Banco de germoplasma
Conforme explica a UFV, bancos de germoplasma são lugares criados para conservar materiais genéticos de uma ou mais espécies de animais, vegetais e microrganismos. Armazenados, eles formam um grande patrimônio de informações genéticas que podem ser usados por gerações futuras. Por enquanto, o projeto da Universidade que envolve a Cannabis prevê a coleção apenas das sementes das variedades, mas poderá se estender, por exemplo, para cultura de tecidos. Estes materiais guardam genes, permitindo o desenvolvimento de plantas mais produtivas e adaptadas a diferentes climas, solos e necessidades dos agricultores e do mercado.

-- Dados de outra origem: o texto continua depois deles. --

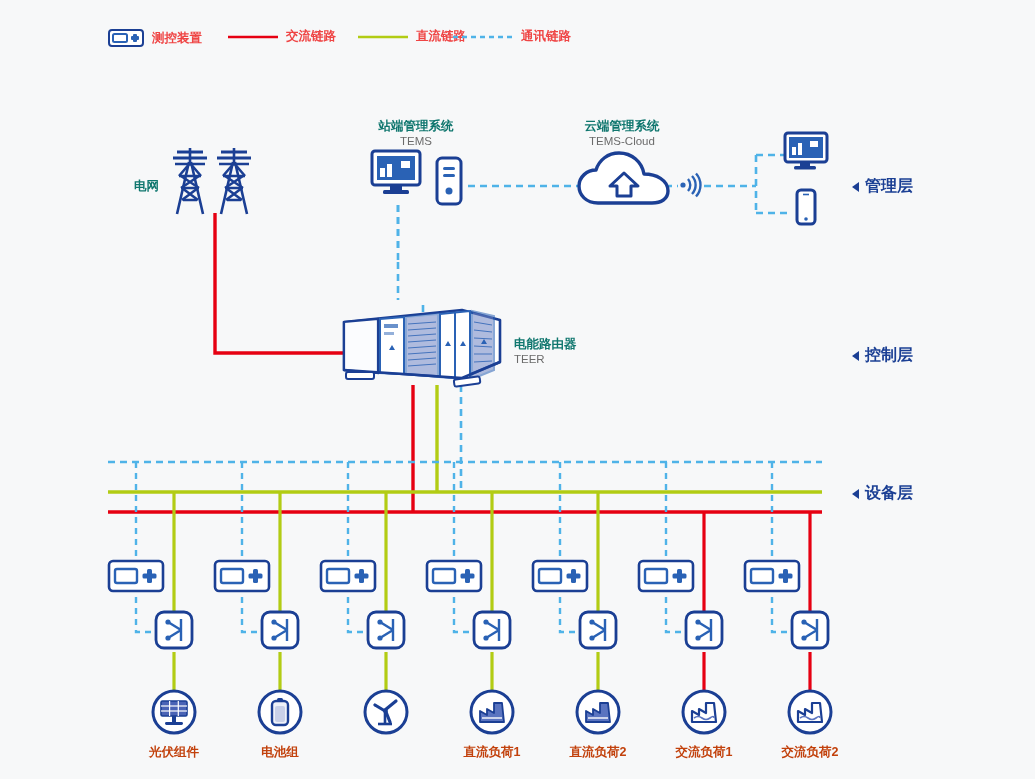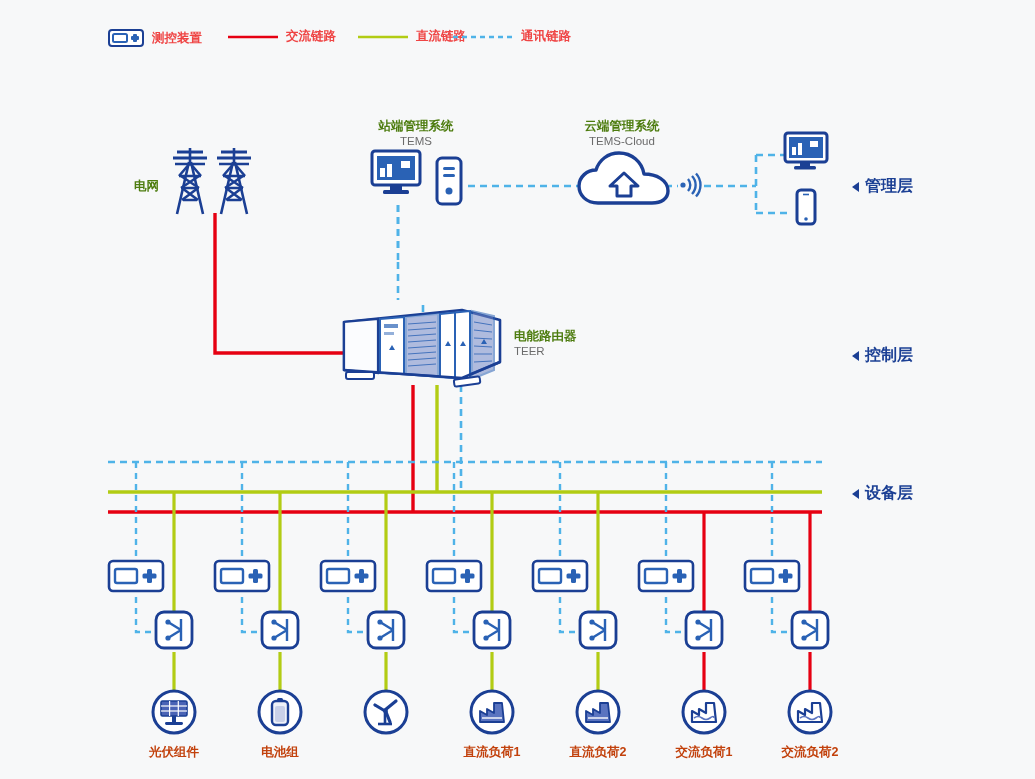"站端管理系统" .lbl-cn { color: #4d7c0f -> #0f766e }
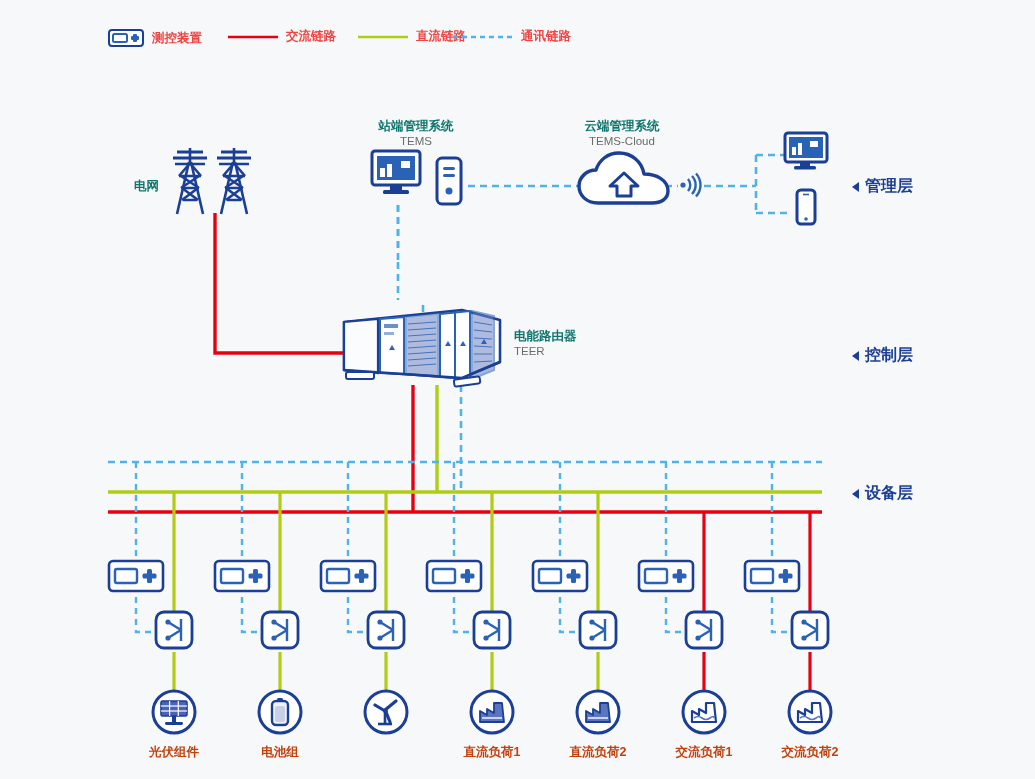"电能路由器" div.lbl { top: 328px -> 336px }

O objetivo, segundo o professor Derly, é coletar sementes de até cinco mil diferentes tipos de plantas de Cannabis. Para criar a coleção, o Banco precisa receber doações de todas as regiões do país e do mundo. Com o tempo, poderá também doar variedades para outras instituições, praticando, assim, o intercâmbio de recursos genéticos.
Uma vez recebidos os diferentes tipos de plantas, o passo seguinte é plantar as sementes para descrever e registrar cientificamente as características e condições de adaptabilidade da planta. Os dados gerados irão permitir conhecer a capacidade produtiva e o melhor potencial de aproveitamento dos subprodutos, ou seja, para qual fim aquela variedade seria mais adequada.
Depois de passar por essas fases, a planta ganha uma espécie de passaporte, com dados que serão disponibilizados para a comunidade científica, instituições e empresas conveniadas com interesse no cultivo ou na produção de híbridos para determinados fins comerciais. “As informações sobre as plantas serão públicas e estarão, inclusive, em publicações científicas, mas o acesso aos diferentes tipos de plantas será feito mediante convênio com empresas interessadas”, explica Derly.
A previsão para finalizar a obra do Banco de Germoplasma da UFV é até o início de 2025, para começar a receber plantas e a cultivar as sementes. Ainda de acordo com o professor, tudo será feito dentro dos preceitos da ciência para que o material genético seja utilizado de forma clara e transparente. “Para que a Cannabis seja um bom negócio para o Brasil e seus produtos sejam utilizados para a promoção da saúde, essa iniciativa da UFV é o primeiro passo”, afirma o pesquisador, que será também o curador do Banco de Germoplasma de Cannabis.